Felicity Aston: "My life so far has been quite woven up with Antarctica"

Caroline Crampton talks to the polar explorer and climate scientist Felicity Aston, who in 2012 became the first woman to ski alone across Antarctica.

Can you be homesick for a place that is nobody’s home? The polar explorer and climate scientist Felicity Aston is sure that you can. In the same way as you or I might yearn for the house we grew up in or the town where our school was, Aston hankers for the frozen wastes of Antarctica. When she was 23, she got her first “proper job”, as a meteorologist at the Rothera Research Station on Adelaide Island, near the tip of the Antarctic Peninsula, and spent three years working there.

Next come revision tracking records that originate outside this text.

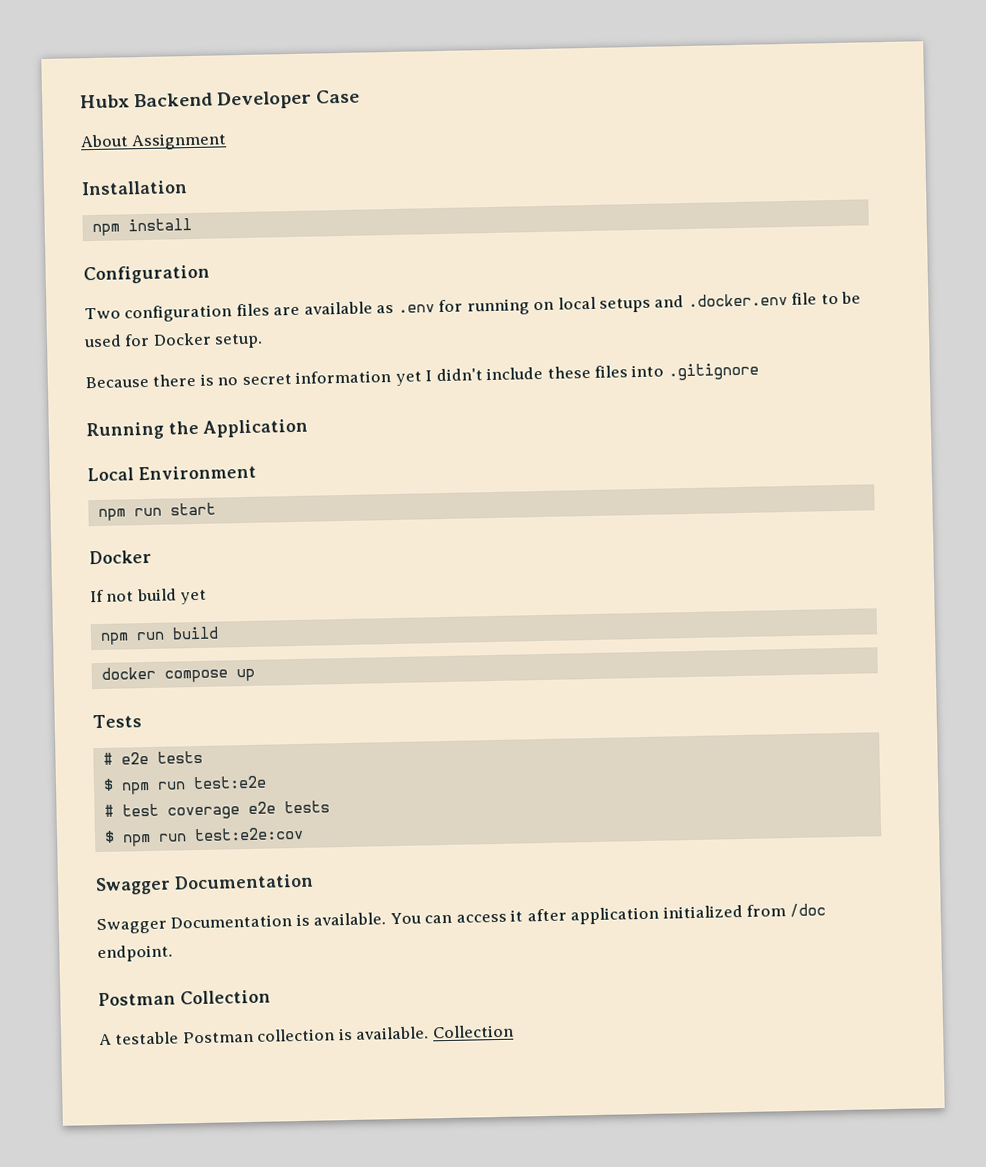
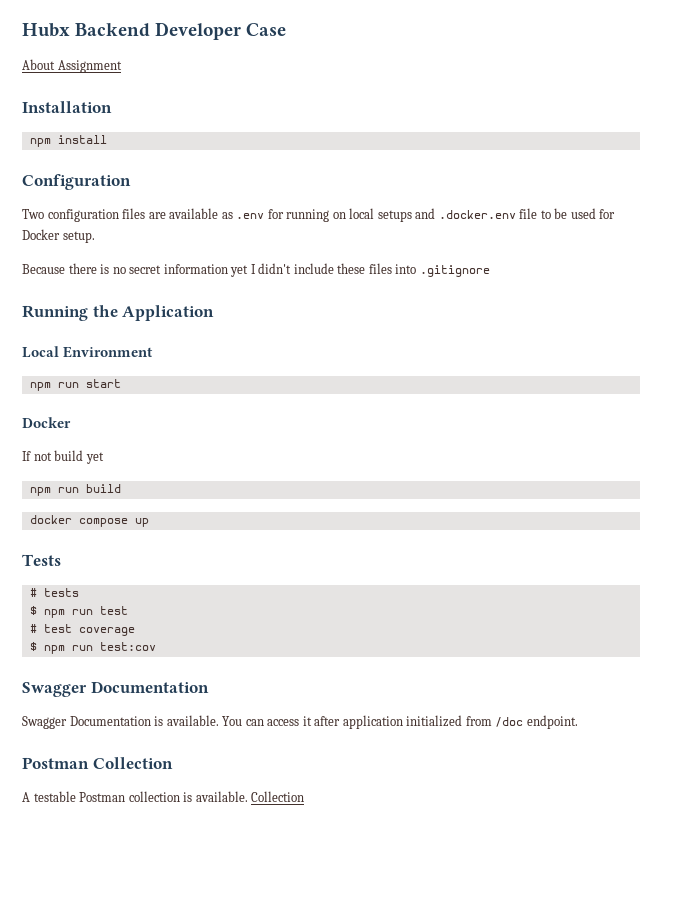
- # e2e tests
- $ npm run test:e2e
+ # tests
+ $ npm run test
- # test coverage e2e tests
- $ npm run test:e2e:cov
+ # test coverage
+ $ npm run test:cov

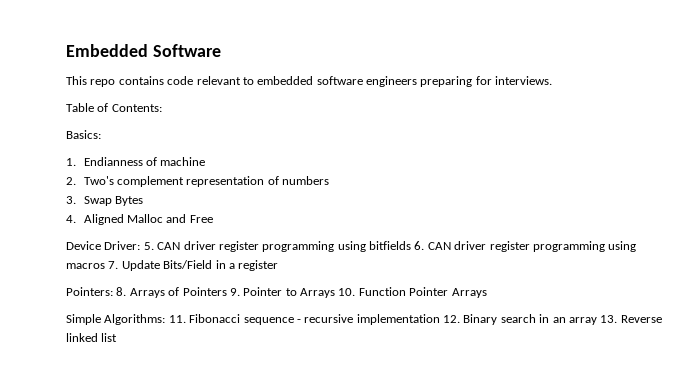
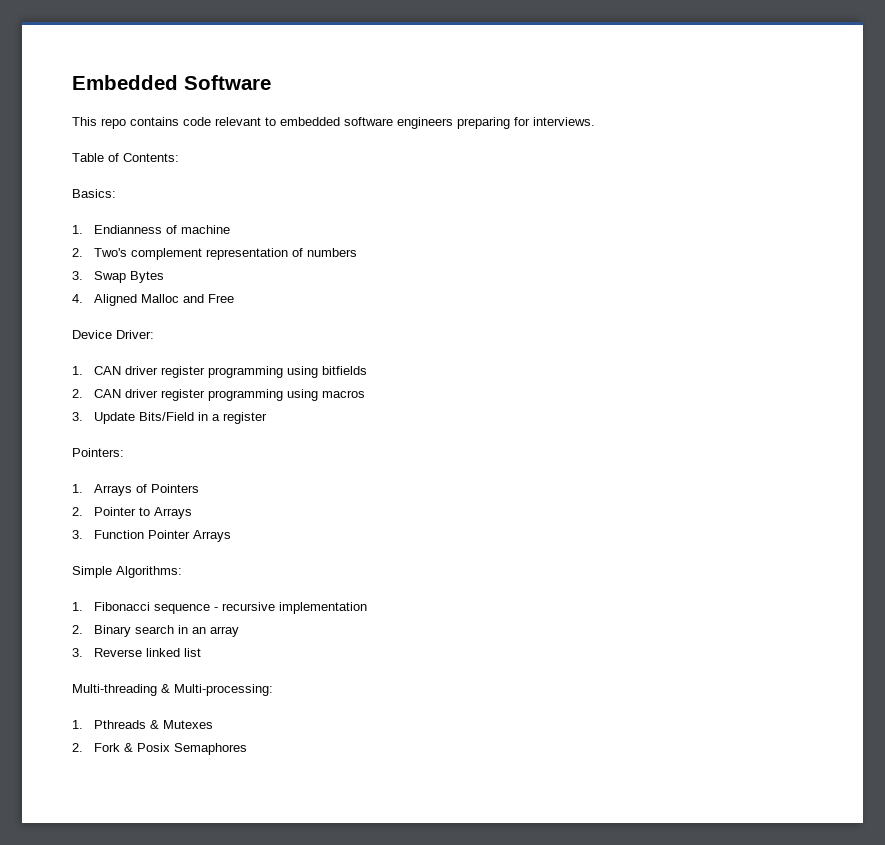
- Device Driver: 5. CAN driver register programming using bitfields 6. CAN driver register programming using macros 7. Update Bits/Field in a register
+ Device Driver:
+ 1. CAN driver register programming using bitfields
+ 2. CAN driver register programming using macros
+ 3. Update Bits/Field in a register
- Pointers: 8. Arrays of Pointers 9. Pointer to Arrays 10. Function Pointer Arrays
+ Pointers:
+ 1. Arrays of Pointers
+ 2. Pointer to Arrays
+ 3. Function Pointer Arrays
- Simple Algorithms: 11. Fibonacci sequence - recursive implementation 12. Binary search in an array 13. Reverse linked list
+ Simple Algorithms:
+ 1. Fibonacci sequence - recursive implementation
+ 2. Binary search in an array
+ 3. Reverse linked list
+ Multi-threading & Multi-processing:
+ 1. Pthreads & Mutexes
+ 2. Fork & Posix Semaphores

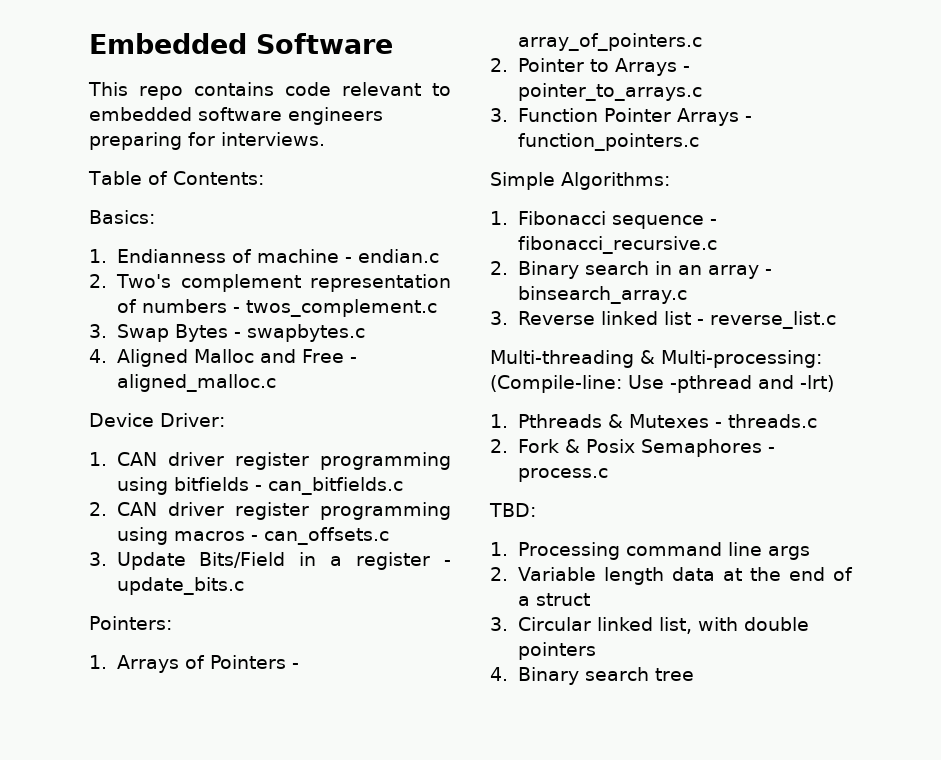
- 1. Endianness of machine
+ 1. Endianness of machine - endian.c
- 2. Two's complement representation of numbers
+ 2. Two's complement representation of numbers - twos_complement.c
- 3. Swap Bytes
+ 3. Swap Bytes - swapbytes.c
- 4. Aligned Malloc and Free
+ 4. Aligned Malloc and Free - aligned_malloc.c
- 1. CAN driver register programming using bitfields
+ 1. CAN driver register programming using bitfields - can_bitfields.c
- 2. CAN driver register programming using macros
+ 2. CAN driver register programming using macros - can_offsets.c
- 3. Update Bits/Field in a register
+ 3. Update Bits/Field in a register - update_bits.c
- 1. Arrays of Pointers
+ 1. Arrays of Pointers - array_of_pointers.c
- 2. Pointer to Arrays
+ 2. Pointer to Arrays - pointer_to_arrays.c
- 3. Function Pointer Arrays
+ 3. Function Pointer Arrays - function_pointers.c
- 1. Fibonacci sequence - recursive implementation
+ 1. Fibonacci sequence - fibonacci_recursive.c
- 2. Binary search in an array
+ 2. Binary search in an array - binsearch_array.c
- 3. Reverse linked list
+ 3. Reverse linked list - reverse_list.c
- Multi-threading & Multi-processing:
+ Multi-threading & Multi-processing: (Compile-line: Use -pthread and -lrt)
- 1. Pthreads & Mutexes
+ 1. Pthreads & Mutexes - threads.c
- 2. Fork & Posix Semaphores
+ 2. Fork & Posix Semaphores - process.c
+ TBD:
+ 1. Processing command line args
+ 2. Variable length data at the end of a struct
+ 3. Circular linked list, with double pointers
+ 4. Binary search tree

It changed her.
 
More than ten years later, the place still has a powerful hold over her. “You see the good weather, the bad weather; you see it in darkness, in light, in moonlight, in sunshine; you see it on days when you love it and days when you hate it,” she explains. “I know it’s a bit of a cheek to try to call Antarctica your home but it is somewhere that I have just endless fondness for.”
 
In 2012, Aston became the first woman to ski alone across Antarctica – a fact she says she found out only later, when a journalist pointed it out to her. “Firsts are important because they give you the platform . . . But for me, the motivation was not necessarily to stamp a ‘first’ on my forehead. It was all about the journey – my life so far has been quite woven up with Antarctica.”
 
Sasatrugi, formed by wind erosion, on the Antarctic ice. Felicity's tent can be seen in the background. Photograph: Felicity Aston
 
As an experienced explorer – she had previously raced to the South Pole and across Arctic Canada – she knew the physical challenges of the expedition. What took her completely by surprise was her emotional reaction to the perpetual solitude out on the ice. She cried – and not just as she watched the plane that had dropped her off disappear over the horizon. She blubbed, sobbed and wailed her way across crevasses, up glaciers and through mountain passes. As someone who had always enjoyed her own company, she was scared by the way she reacted. “At first, I was physically shaking, my heart was going, I was out of breath – and yet I knew I had to get over it somehow.”
 
Even finding the motivation to leave the tent each morning was an emotionally draining experience. “One minute, I’d just be focusing on making my coffee; the next minute, I’d be bursting into tears and talking to myself, then I’d be angry with myself.”
 
She wept so much on her journey that when it came to writing about it afterwards she was worried that she sounded like “some kind of hysterical, melodramatic woman” (the only other explorers to make solo journeys across Antarctica are two Norwegian men).
 
Explorers often give the impression that they are always looking for something more extreme to conquer – a higher peak to scale or a bigger desert to cross. Yet Aston feels satisfied that she has reached her limit.
 
“I’ve felt a certain amount of freedom since coming back,” she says. “I could keep pushing; I could do something twice as long, or twice as difficult. But for me there would be little point, because I’ve got the answers I wanted.” 
 

Alone in Antarctica by Felicity Aston is out now (Summersdale, £8.99)

 

A sunny evening - Felicity on her solo expedition in 2012. Photo: Felicity Aston

Caroline Crampton is web editor of the New Statesman.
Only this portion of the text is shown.